(Content revision data)
┏━━

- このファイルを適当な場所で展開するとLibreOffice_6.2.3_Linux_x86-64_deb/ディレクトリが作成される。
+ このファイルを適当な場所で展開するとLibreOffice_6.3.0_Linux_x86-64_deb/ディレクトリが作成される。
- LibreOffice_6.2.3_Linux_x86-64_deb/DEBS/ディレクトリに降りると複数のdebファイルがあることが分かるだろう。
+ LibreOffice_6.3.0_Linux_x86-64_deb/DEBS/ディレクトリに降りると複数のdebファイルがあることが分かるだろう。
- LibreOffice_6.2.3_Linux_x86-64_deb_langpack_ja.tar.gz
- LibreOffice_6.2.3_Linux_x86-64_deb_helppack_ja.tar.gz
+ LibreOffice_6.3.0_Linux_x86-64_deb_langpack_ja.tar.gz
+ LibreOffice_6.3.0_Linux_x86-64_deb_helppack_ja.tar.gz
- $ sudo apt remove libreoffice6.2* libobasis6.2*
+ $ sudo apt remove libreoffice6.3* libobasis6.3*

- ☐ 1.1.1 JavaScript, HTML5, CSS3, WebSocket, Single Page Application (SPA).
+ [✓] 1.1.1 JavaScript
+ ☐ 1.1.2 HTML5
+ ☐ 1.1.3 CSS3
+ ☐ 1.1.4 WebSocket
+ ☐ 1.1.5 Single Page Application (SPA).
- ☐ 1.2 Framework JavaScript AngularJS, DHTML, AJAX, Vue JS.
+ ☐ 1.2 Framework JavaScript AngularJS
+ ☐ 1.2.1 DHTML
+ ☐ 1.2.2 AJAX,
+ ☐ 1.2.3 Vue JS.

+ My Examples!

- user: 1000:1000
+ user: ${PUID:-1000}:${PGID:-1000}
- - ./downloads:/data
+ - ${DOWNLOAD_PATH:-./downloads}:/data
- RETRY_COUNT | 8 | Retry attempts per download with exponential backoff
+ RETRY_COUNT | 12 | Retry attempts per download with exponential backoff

┗━━

### Work task
Could you return the lines in the entries above that contain "WebSocket"?

### Result
- ☐ 1.1.1 JavaScript, HTML5, CSS3, WebSocket, Single Page Application (SPA).
+ ☐ 1.1.4 WebSocket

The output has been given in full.